Permintaan pelaksanaan MAP dapat diajukan bersamaan dengan permohonan Wajib Pajak untuk mengajukan:

  1. keberatan sebagaimana dimaksud dalam Pasal 25 Undang-Undang;
  2. permohonan banding sebagaimana dimaksud dalam Pasal 27 Undang-Undang; atau
  3. permohonan pengurangan atau pembatalan surat ketetapan pajak yang tidak benar sebagaimana dimaksud dalam Pasal 36 ayat (1) huruf b Undang-Undang.

Direktur Jenderal Pajak berwenang untuk meneliti permintaan pelaksanaan MAP untuk menentukan dapat atau tidaknya dilaksanakan MAP. Dalam hal pelaksanaan MAP menghasilkan persetujuan Bersama setelah surat ketetapan pajak diterbitkan tetapi tidak diajukan keberatan atau tidak diajukan permohonan pengurangan atau pembatalan surat ketetapan pajak yang tidak benar, Direktur Jenderal Pajak melakukan pembetulan atas surat ketetapan pajak sesuai dengan ketentuan.

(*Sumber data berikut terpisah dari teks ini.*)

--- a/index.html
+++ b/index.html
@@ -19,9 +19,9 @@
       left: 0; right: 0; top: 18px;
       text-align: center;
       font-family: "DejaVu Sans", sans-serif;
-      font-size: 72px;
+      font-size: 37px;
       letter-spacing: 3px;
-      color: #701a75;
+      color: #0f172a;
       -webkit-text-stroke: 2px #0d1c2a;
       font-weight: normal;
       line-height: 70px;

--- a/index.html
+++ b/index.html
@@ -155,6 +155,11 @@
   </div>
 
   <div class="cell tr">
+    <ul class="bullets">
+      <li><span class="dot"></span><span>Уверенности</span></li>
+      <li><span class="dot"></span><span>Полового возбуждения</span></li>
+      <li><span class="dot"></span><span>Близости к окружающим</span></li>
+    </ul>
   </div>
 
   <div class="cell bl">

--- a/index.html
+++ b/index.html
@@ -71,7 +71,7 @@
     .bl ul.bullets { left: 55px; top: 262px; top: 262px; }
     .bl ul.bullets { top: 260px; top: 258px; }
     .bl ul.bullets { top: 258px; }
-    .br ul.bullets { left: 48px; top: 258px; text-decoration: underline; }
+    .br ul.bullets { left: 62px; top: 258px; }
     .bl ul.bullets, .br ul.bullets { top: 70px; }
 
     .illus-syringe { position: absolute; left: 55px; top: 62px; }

Dalam hal pelaksanaan MAP menghasilkan Persetujuan Bersama setelah Direktur Jenderal Pajak menerbitkan Surat Keputusan Keberatan tetapi tidak diajukan banding atau Wajib Pajak mengajukan banding tetapi dicabut, Direktur Jenderal Pajak melakukan pembetulan atas Surat Keputusan Keberatan sesuai dengan ketentuan. Apabila pelaksanaan MAP dilakukan bersamaan dengan proses banding dan sampai dengan Putusan Banding diucapkan pelaksanaan MAP belum menghasilkan Persetujuan Bersama, Direktur Jenderal Pajak menghentikan MAP. Dalam hal pelaksanaan MAP tidak menghasilkan Persetujuan Bersama, berlaku surat ketetapan pajak, Surat Keputusan Keberatan, Putusan Banding, atau Putusan Peninjauan Kembali.

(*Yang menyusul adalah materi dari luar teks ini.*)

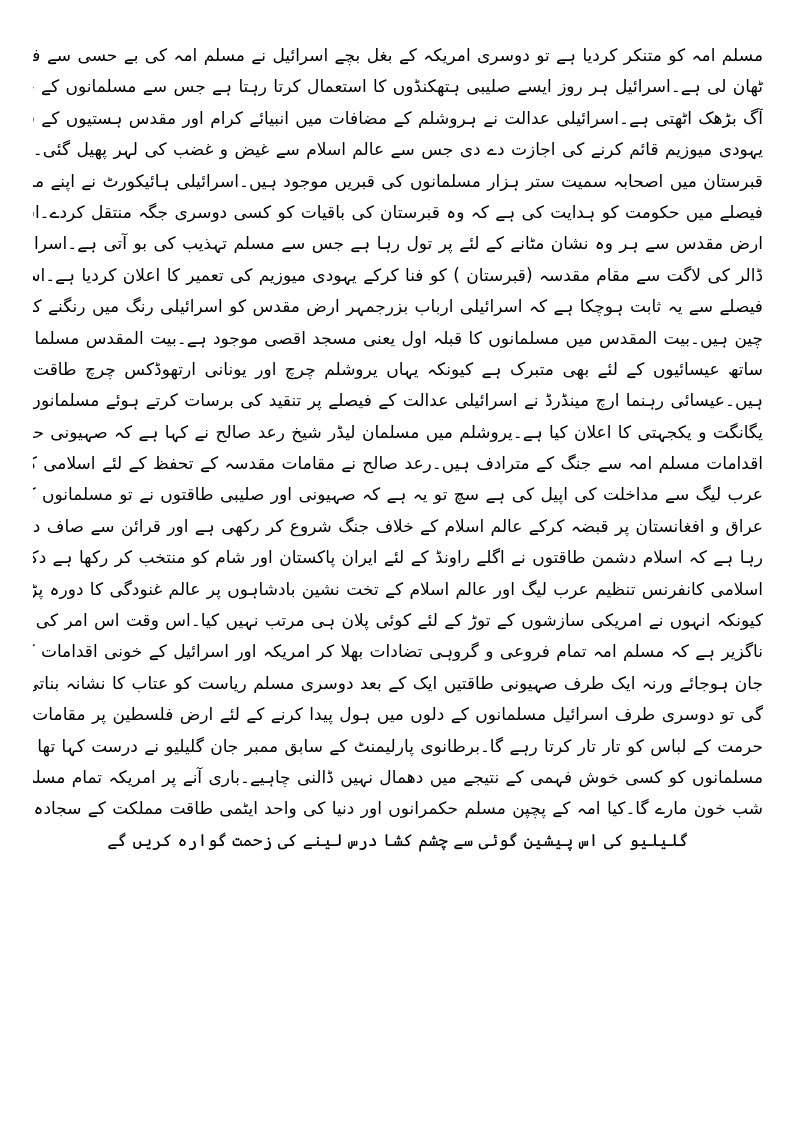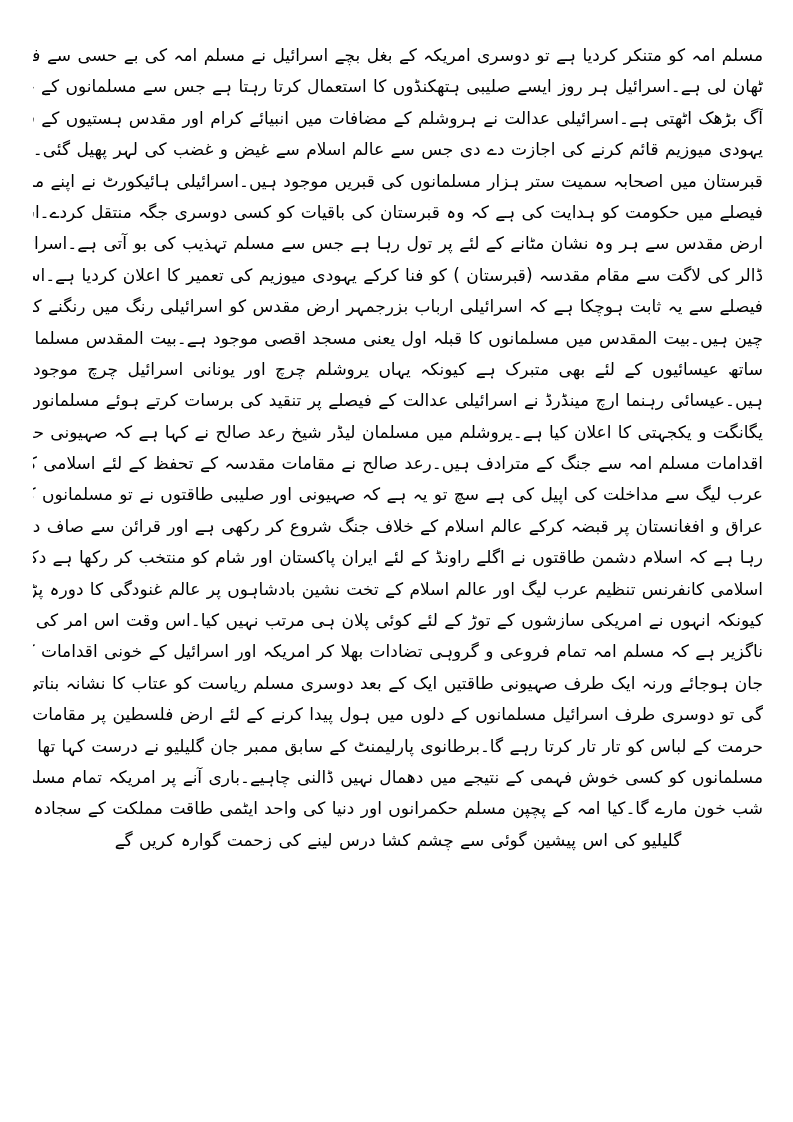--- a/index.html
+++ b/index.html
@@ -57,7 +57,7 @@
     <div class="line">ڈالر کی لاگت سے مقام مقدسہ (قبرستان ) کو فنا کرکے یہودی میوزیم کی تعمیر کا اعلان کردیا ہے۔اس ناروا</div>
     <div class="line">فیصلے سے یہ ثابت ہوچکا ہے کہ اسرائیلی ارباب بزرجمہر ارض مقدس کو اسرائیلی رنگ میں رنگنے کے لئے بے</div>
     <div class="line">چین ہیں۔بیت المقدس میں مسلمانوں کا قبلہ اول یعنی مسجد اقصی موجود ہے۔بیت المقدس مسلمانوں کے ساتھ</div>
-    <div class="line">ساتھ عیسائیوں کے لئے بھی متبرک ہے کیونکہ یہاں یروشلم چرچ اور یونانی اسرائیل چرچ موجود</div>
+    <div class="line">ساتھ عیسائیوں کے لئے بھی متبرک ہے کیونکہ یہاں یروشلم چرچ اور یونانی ارتھوڈکس چرچ طاقت</div>
     <div class="line">ہیں۔عیسائی رہنما ارچ مینڈرڈ نے اسرائیلی عدالت کے فیصلے پر تنقید کی برسات کرتے ہوئے مسلمانوں کے ساتھ</div>
     <div class="line">یگانگت و یکجہتی کا اعلان کیا ہے۔یروشلم میں مسلمان لیڈر شیخ رعد صالح نے کہا ہے کہ صہیونی حکومت کے</div>
     <div class="line">اقدامات مسلم امہ سے جنگ کے مترادف ہیں۔رعد صالح نے مقامات مقدسہ کے تحفظ کے لئے اسلامی کانفرنس اور</div>

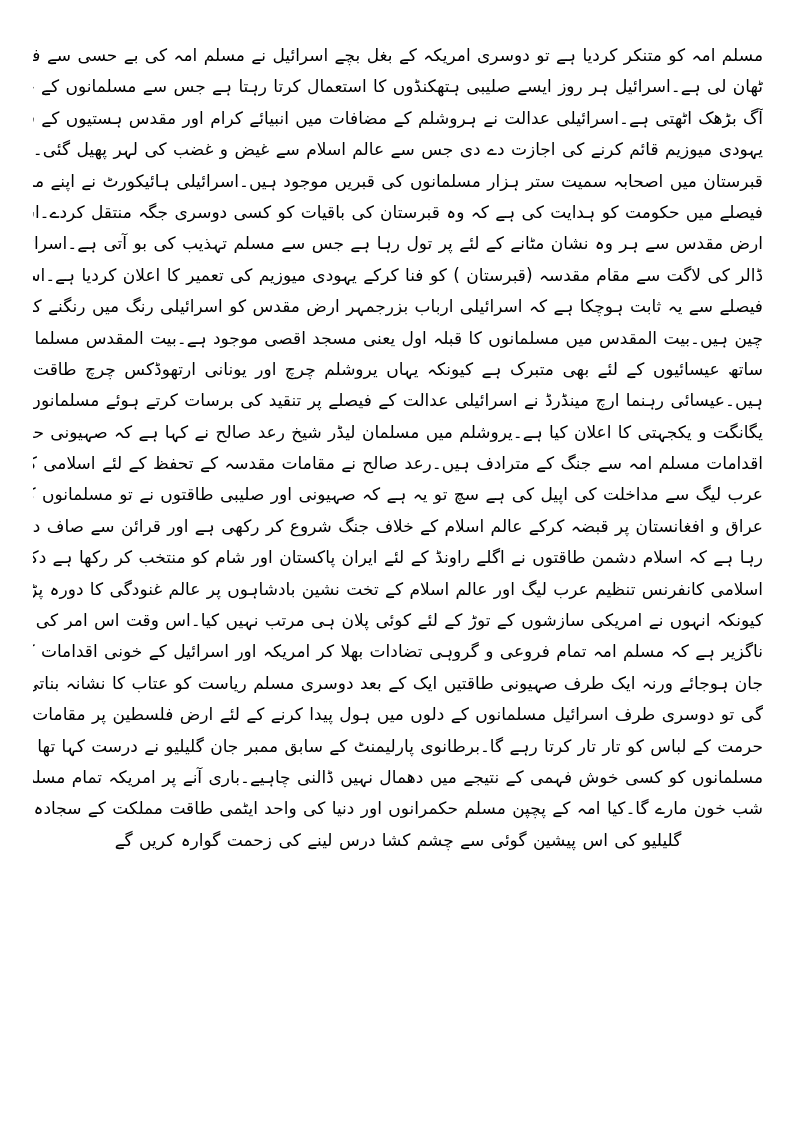--- a/index.html
+++ b/index.html
@@ -39,6 +39,7 @@
   .line.line-last {
     text-align: center;
     text-align-last: center;
+    font-family: Liberation Serif, serif;
     -moz-text-align-last: center;
   }
 </style>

Kesepakatan Harga Transfer (Advance Pricing Agreement) yang selanjutnya disebut APA berlaku dan mengikat bagi:

  1. Direktur Jenderal Pajak dengan Wajib Pajak; atau
  2. Direktur Jenderal Pajak dengan Wajib Pajak dan otoritas pajak negara mitra P3B atau yurisdiksi mitra P3B,       

selama jangka waktu APA.

Direktur Jenderal Pajak tidak dapat melakukan koreksi atas hal-hal yang disepakati dalam APA. Dalam hal proses APA tidak menghasilkan kesepakatan antara pihak-pihak, dokumen Wajib Pajak yang dipergunakan selama proses penentuan APA harus dikembalikan sepenuhnya kepada Wajib Pajak. Dokumen Wajib Pajak tersebut tidak dapat digunakan oleh Direktur Jenderal Pajak sebagai dasar untuk melakukan Pemeriksaan, Pemeriksaan Bukti Permulaan, atau Penyidikan Tindak Pidana di Bidang Perpajakan. Ketentuan lebih lanjut mengenai tata cara pelaksanaan pertukaran informasi, MAP, dan APA diatur dengan atau berdasarkan Peraturan Menteri Keuangan (PMK).